(WORK ORDER) Task for the records below: repeat the line containing "text: 完全定义 ->" and every line after it, exactly and with nothing else, but leave out the pictures.

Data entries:
BEGIN
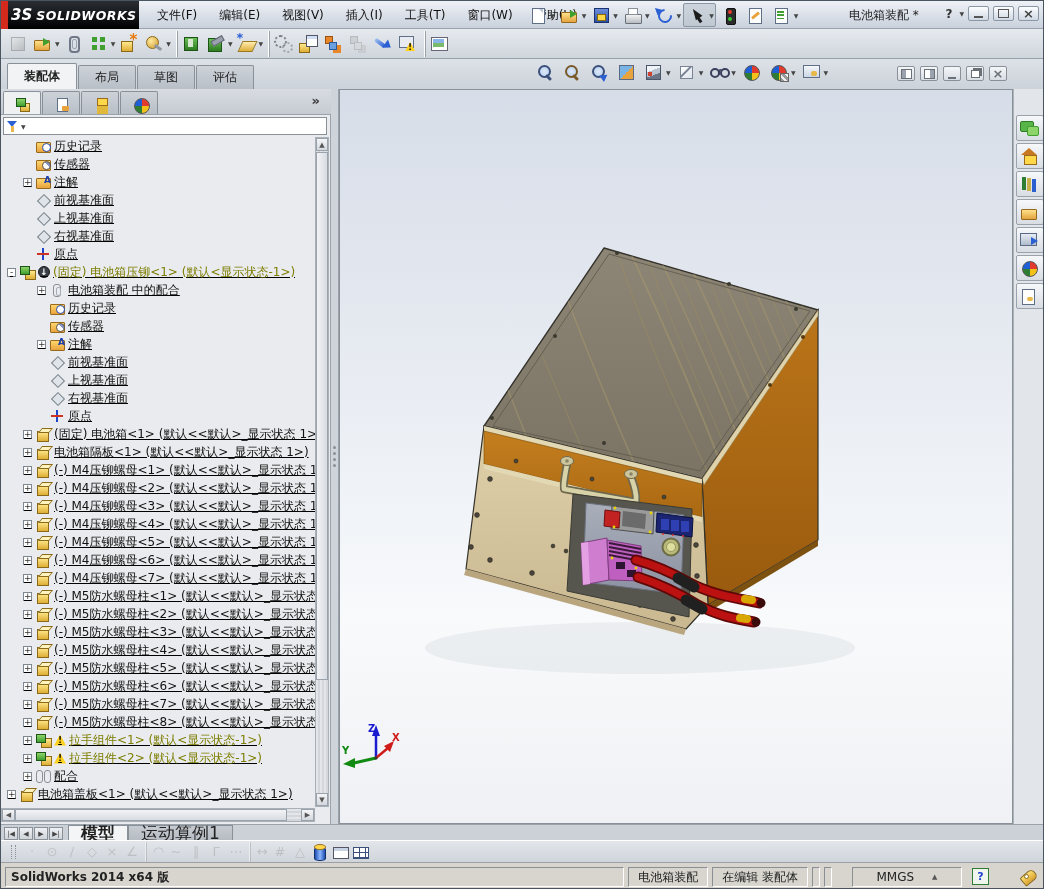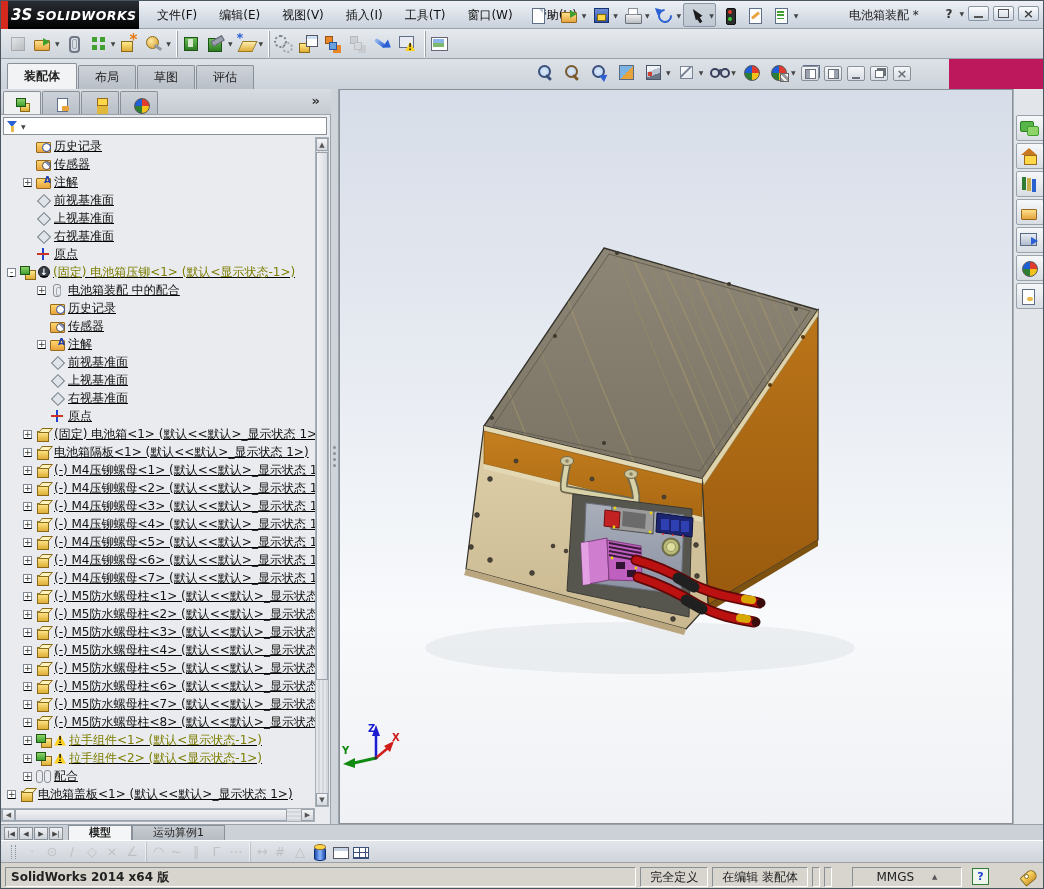"装配体" .tabrow { width: 948px -> 1044px }
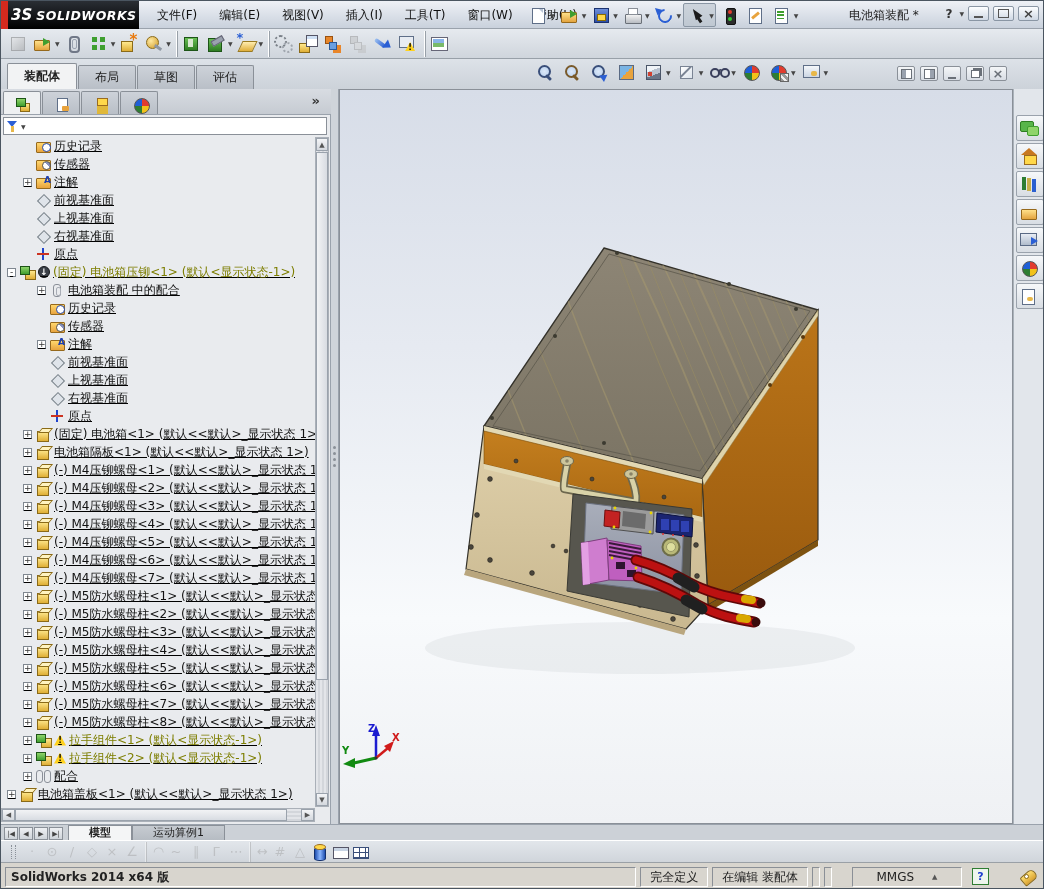"模型" .btab { font-size: 11px -> 17px; padding: 0 20px -> 0 12px }
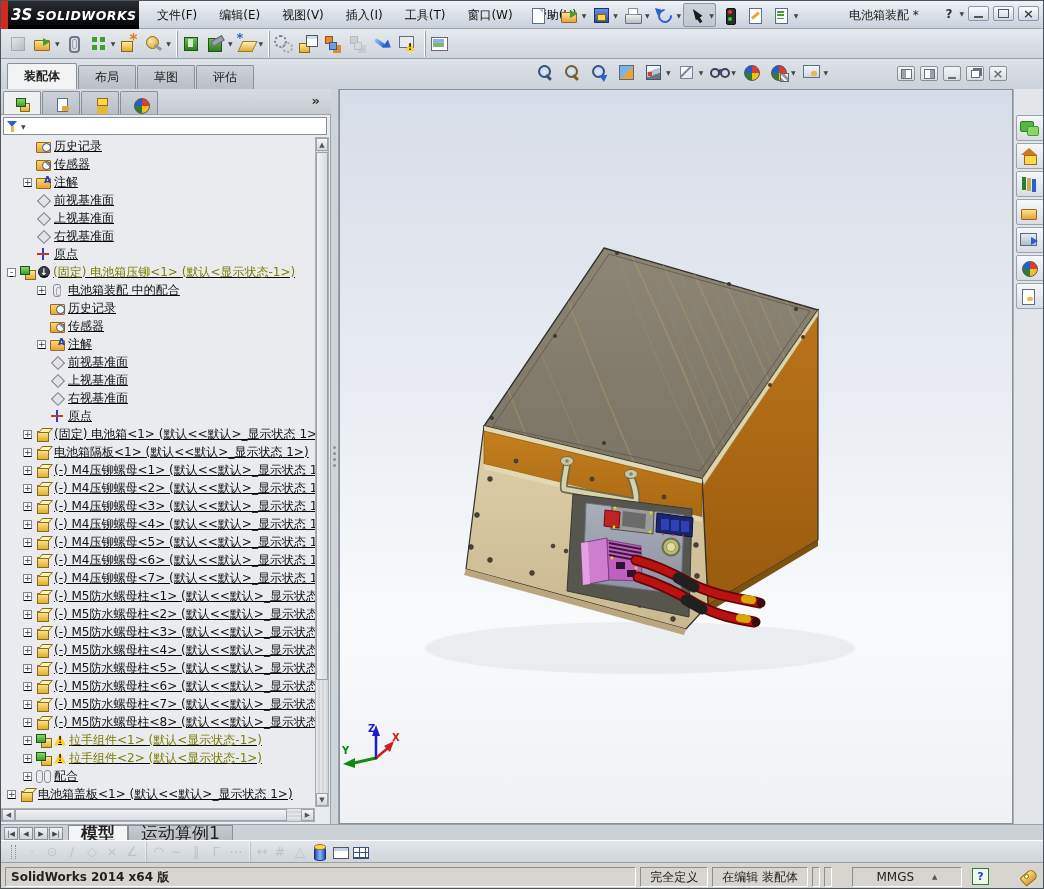"完全定义" div.st-cell { text: 完全定义 -> 电池箱装配 }
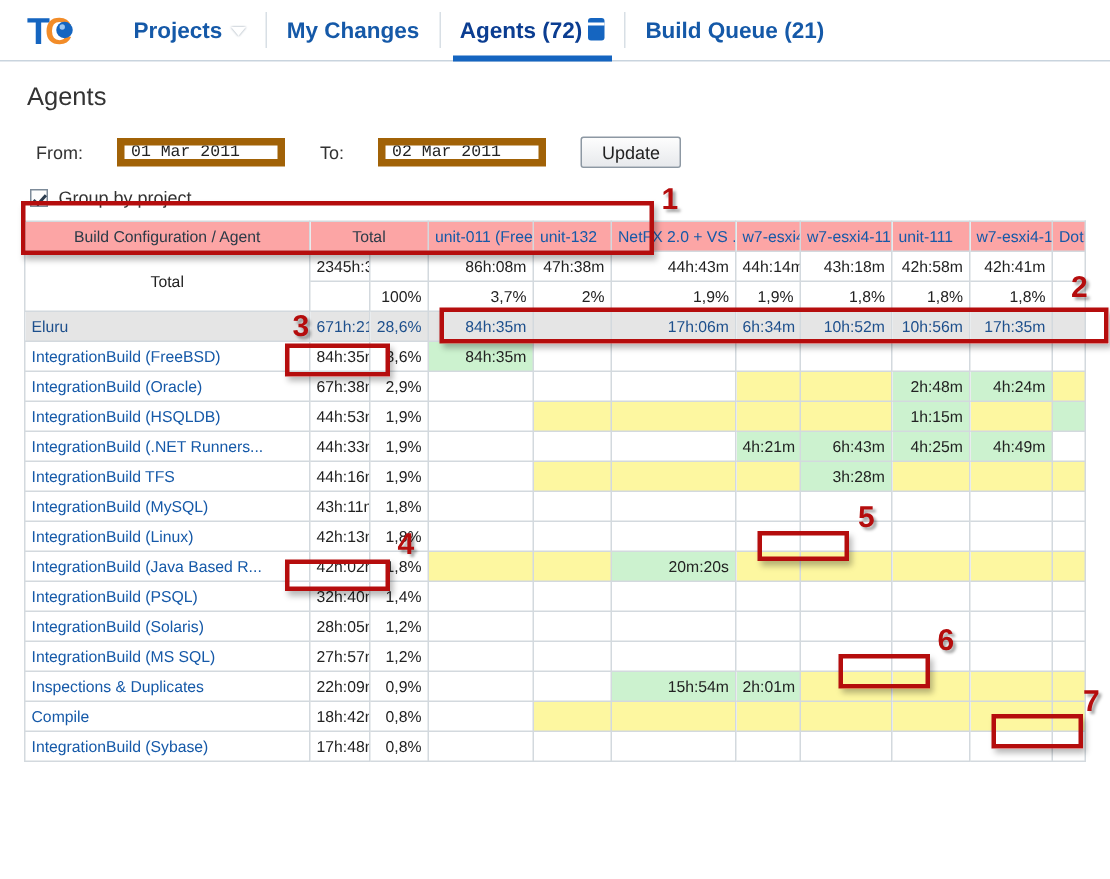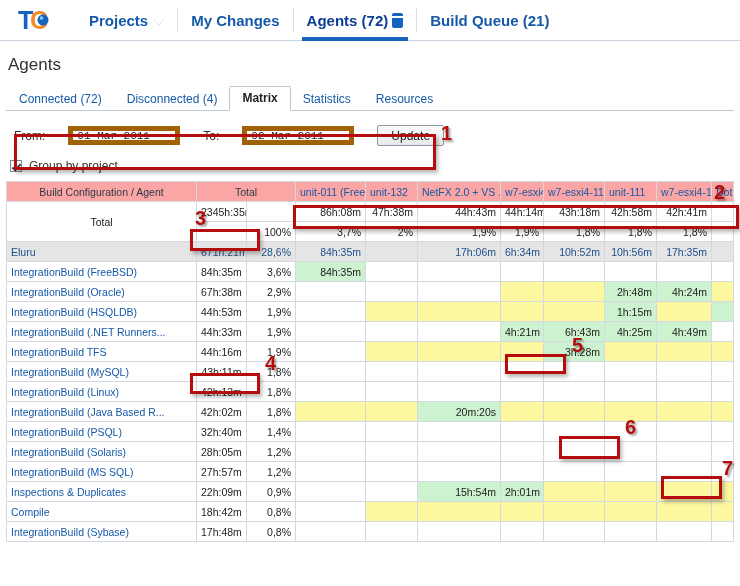"Agents" #page { padding: 0 4px -> 0 14px }
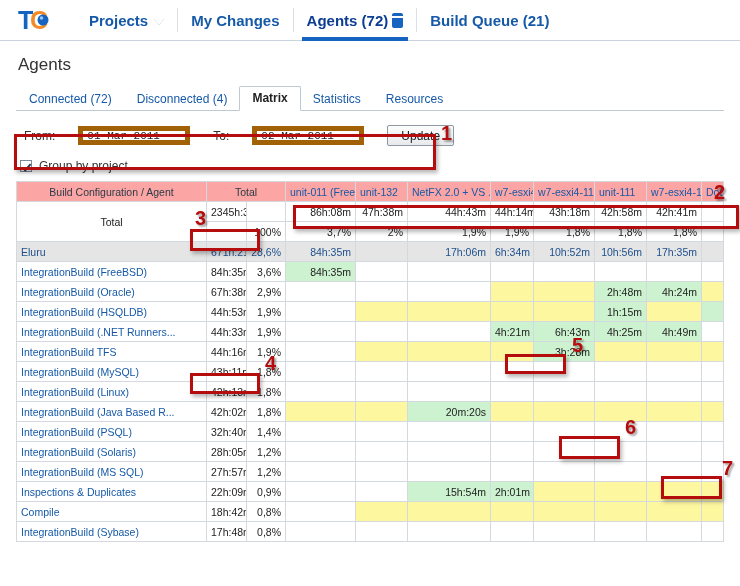"Connected (72)" div { html: <div> <div><span>Connected (72)</span></div> <div><span>Disconnected (4)</span></div> <div><span>Matrix</span></div> <div><span>Statistics</span></div> <div><span>Resources</span></div> </div> -> none }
END
(TASK SOLUTION)
"完全定义" div.st-cell { text: 完全定义 -> 电池箱装配 }
"Agents" #page { padding: 0 4px -> 0 14px }
"Connected (72)" div { html: <div> <div><span>Connected (72)</span></div> <div><span>Disconnected (4)</span></div> <div><span>Matrix</span></div> <div><span>Statistics</span></div> <div><span>Resources</span></div> </div> -> none }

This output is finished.